The need to arbitrate between the needs of so many different groups requires a fundamentally different mindset to that required to pander to the needs of the one group that looms largest for most chief execs: the shareholders. It requires creativity, determination and smarts to make a success of a large enterprise in the cutthroat world of global capitalism. But it also means being able to embrace a relatively narrow set of goals, and impatience with "externalities" such as the environmental damage caused by business which negatively impact the rest of society. It's no surprise that when businessmen get the reins of political power, one of their first instincts is to make it easier for their brethren to pursue the bottom line - and ignore social goods - by abolishing regulation.

Why, then, have businessmen been so adept at positioning themselves as tribunes of "the people" during the populist wave? One reason is impatience with traditional elites in Western democracies - the lobbyists, party hacks and journalists who shape public debate and influence policy. People who believe that democratic politicians have delivered them neither dignity or economic security see appeal in manly deciders who will move boldly and "drain the swamp" of the dithering establishment. No matter that the precise content of the decisions to be made is often obscure - the very readiness to break taboos and sweep aside the establishment gives them credentials. It is a form of worship of the will, the impulse to act, which we are familiar with from the history of European fascism.

The road to power for the plutocrats is also paved with gold. In a society which views wealth as the main marker of worldly success, the businessman establishes his credibility by having amassed so much of it. For many people, mastery of the intricate rituals of diplomacy or the democratic decision-making process is remote from their daily lives. To achieve it does not command respect. But making your first billion is not only a relatable desire but also seems to denote a mastery of the "real world" of deals and practical striving. Never mind that the sort of knowledge required to run a real estate empire hardly translates into the expert knowledge needed to broker a multilateral trade deal. As British populist politician Michael Gove remarked, "the people" have had enough of "experts" they cannot relate to.

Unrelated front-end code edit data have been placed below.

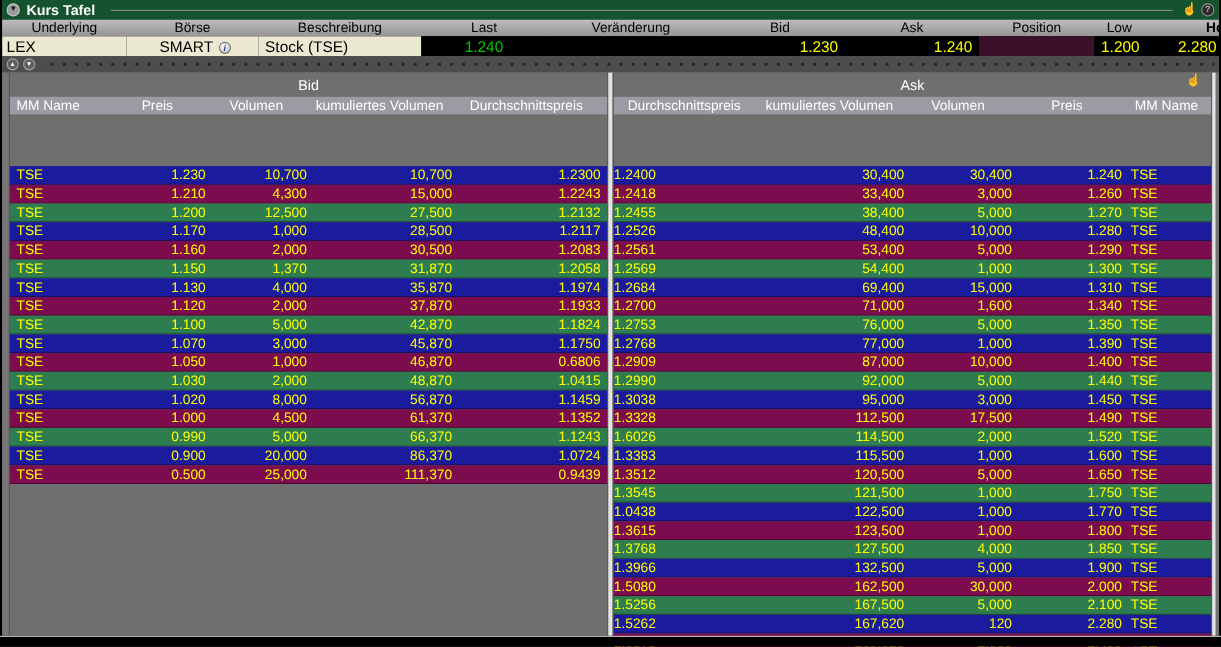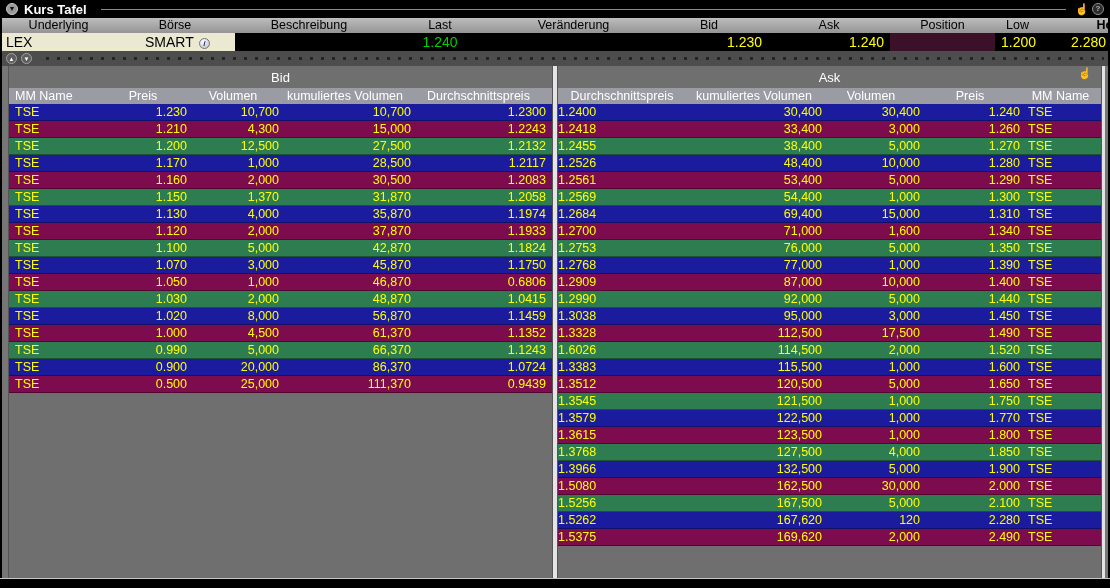"Kurs Tafel" .titlebar { background: #000000 -> #14532d }
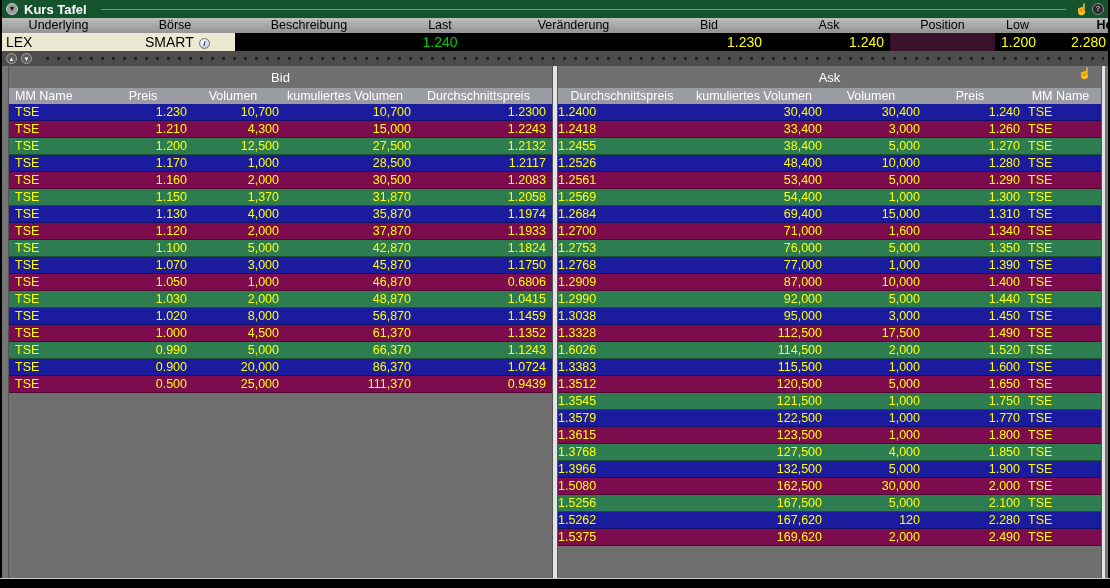"Stock (TSE)" span.qcell { html: none -> <span>Stock (TSE)</span> }
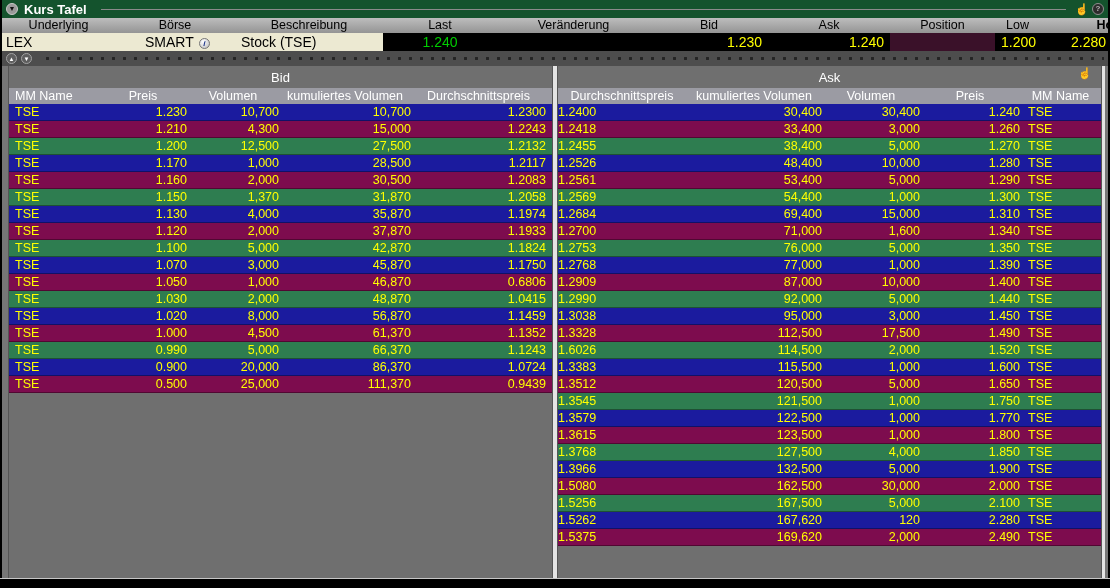"TSE" .rows { margin-top: none -> 47px }
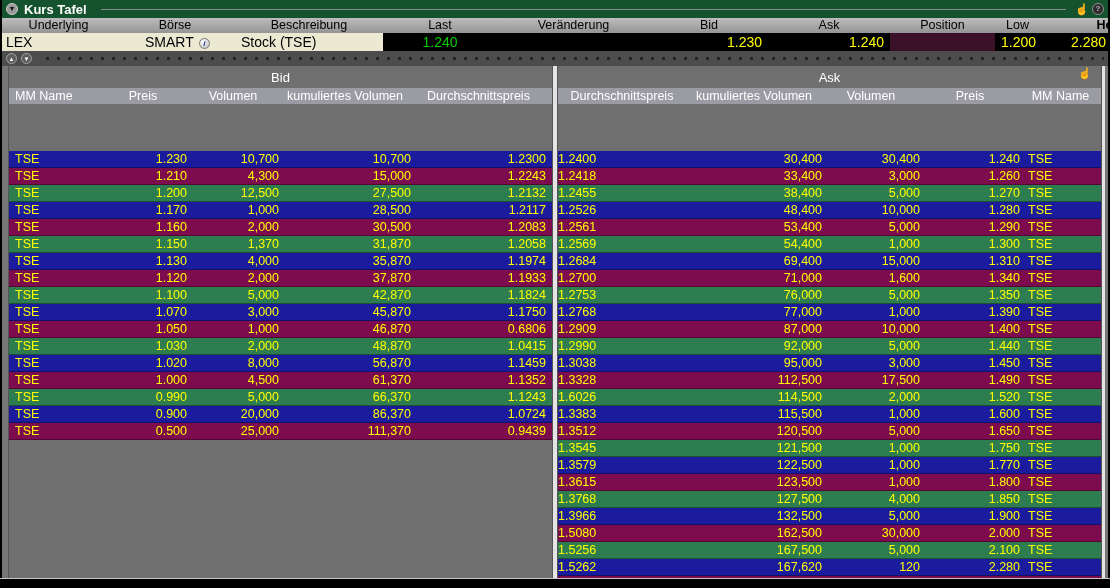"1.3579" span.cell { text: 1.3579 -> 1.0438 }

Businessmen might be able to achieve power in democracies by playing to these strengths. But as Donald Trump's presidency and the bumpy road to Brexit are showing, their lack of understanding of the "real world" of democratic politics is holding them back from delivering results. Eventually, their constituents will wise up to it. The factors that drive their appeal - a disgust with democratic compromise, a pure worship of wealth, money and power for their own sake, and a glorification of the unvarnished will - may fuel even darker political movements once the businessmen have failed. Pragmatic deciders may give way to ideological ones. In this respect, businessmen in politics are also canaries in the democratic coal mine - when they're gone, we should worry about what comes next.